Exhibit 5.1
150 Third Avenue South, Suite 2800
Nashville, TN 37201
(615)742-6200
April 18, 2019
AutoZone, Inc.
123 South Front Street
Memphis, Tennessee 38103
Re: AutoZone, Inc. 3.125% Senior Notes due 2024 and 3.750% Senior Notes due 2029
We have acted as counsel to AutoZone, Inc. (the “Company”) in connection with the issuance of $300,000,000 aggregate principal amount of the Company’s 3.125% Senior Notes due 2024 (the “2024 Notes”) and $450,000,000 aggregate principal amount of the Company’s 3.750% Senior Notes due 2029 (the “2029 Notes” and collectively with the 2024 Notes, the “Notes”), pursuant to the Company’s Registration Statement on FormS-3 (File Number:333-230719) (the “Registration Statement”), including a base prospectus, dated April 4, 2019 (the “Base Prospectus”), filed with the Securities and Exchange Commission (the “Commission”) pursuant to the Securities Act of 1933, as amended (the “Securities Act”), and the final prospectus supplement dated April 4, 2019, filed with the Commission on April 5, 2019 pursuant to Rule 424(b) under the Securities Act (collectively with the Base Prospectus, the “Prospectus”).
The Notes are to be issued pursuant to the provisions of the Indenture, dated as of August 8, 2003, by and between the Company and Regions Bank, successor in interest to The Bank of New York Mellon Trust Company, N.A., successor in interest to Bank One Trust Company, N.A., as trustee (the “Trustee”), as supplemented by separate officers’ certificates relating to the Notes, each dated as of April 18, 2019 (collectively, the “Indenture”), including the forms of global notes representing the Notes (the “Global Notes”).
In connection with this opinion, we have examined and relied upon such records, documents, certificates and other instruments as in our judgment are necessary or appropriate to form the basis for the opinions hereinafter set forth. In all such examinations, we have assumed the genuineness of signatures on original documents and the conformity to such original documents of all copies submitted to us as certified, conformed or photographic copies, and as to certificates of public officials, we have assumed the same to have been properly given and to be accurate. As to matters of fact material to this opinion, we have relied upon statements and representations of representatives of the Company and public officials.
We have assumed for purposes of this opinion that (a) each of the Company and the Trustee is duly organized, validly existing and in good standing under the laws of its jurisdiction of organization; (b) each of the Company and the Trustee has the requisite power and authority to execute and deliver and to perform its obligations under each of the Indenture and the Notes; (c) each of the Company and the Trustee has duly authorized, executed and delivered each of the Indenture and the Notes (except that no such assumption is made with respect to execution and delivery thereof by the Company under the laws of the State of New York); (d) each of the Indenture and the Notes constitutes a legally valid and binding agreement of the Trustee, enforceable against it in accordance with its terms; and (e) the Trustee is in compliance, generally and with respect to acting as Trustee under the Indenture, with all applicable laws and regulations.

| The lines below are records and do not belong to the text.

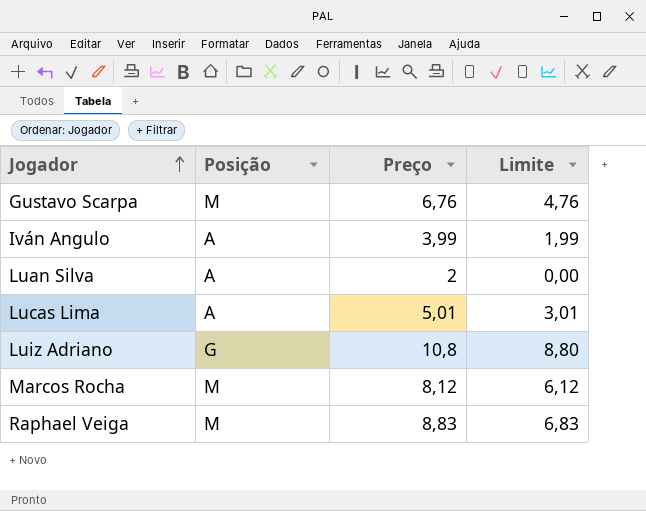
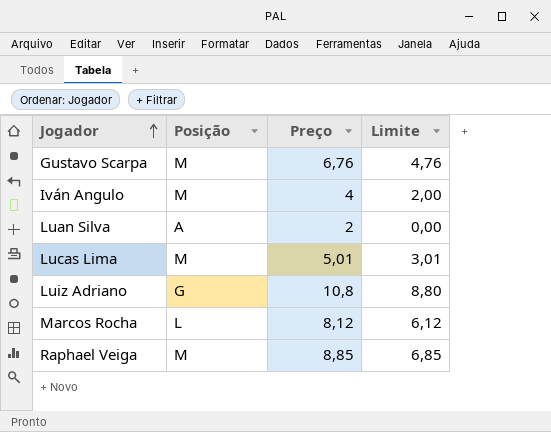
Iván Angulo | Posição: A -> M
Iván Angulo | Preço: 3,99 -> 4
Iván Angulo | Limite: 1,99 -> 2,00
Lucas Lima | Posição: A -> M
Marcos Rocha | Posição: M -> L
Raphael Veiga | Preço: 8,83 -> 8,85
Raphael Veiga | Limite: 6,83 -> 6,85

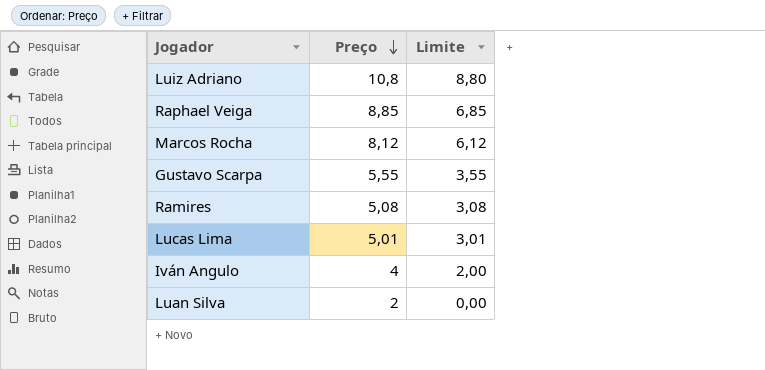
row order: Jogador ascending -> Preço descending
column Posição | position: 2 -> none
Gustavo Scarpa | Preço: 6,76 -> 5,55
Gustavo Scarpa | Limite: 4,76 -> 3,55
row Ramires: none -> 5,08 | 3,08

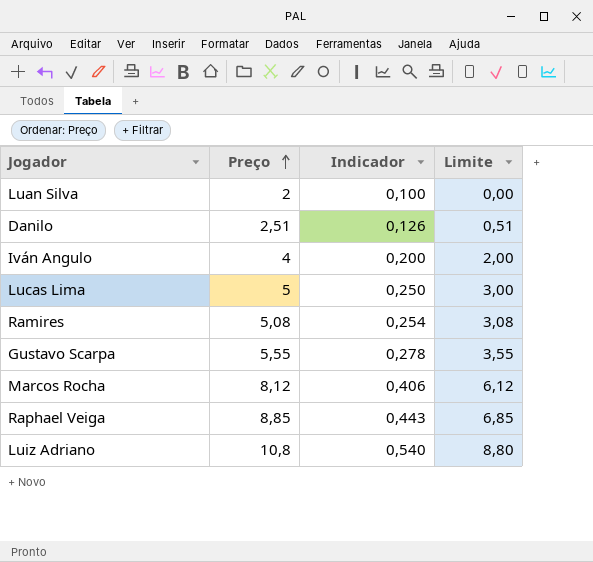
row order: Preço descending -> Preço ascending
column Indicador | formula: none -> [Preço] * 0,05
row Danilo: none -> 2,51 | 0,126 | 0,51
Lucas Lima | Preço: 5,01 -> 5
Lucas Lima | Limite: 3,01 -> 3,00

To the extent our opinion set forth below relates to the enforceability of the choice of New York law and choice of New York forum provisions of the Indenture and the Notes, our opinion is rendered in reliance upon N.Y. Gen. Oblig. Law§§5-1401,5-1402 and N.Y. C.P.L.R. 327(b) and is subject to the qualification that such enforceability may be limited by public policy considerations of any jurisdiction, other than the courts of the State of New York, in which enforcement of such provisions, or of a judgment upon an agreement containing such provisions, is sought. We have also assumed that the Company has complied with all aspects of applicable laws of jurisdictions other than the State of New York in connection with the transactions contemplated by the Indenture. As to facts material to the opinion expressed herein, we have relied upon statements and representations of officers and other representatives of the Company, public officials and others.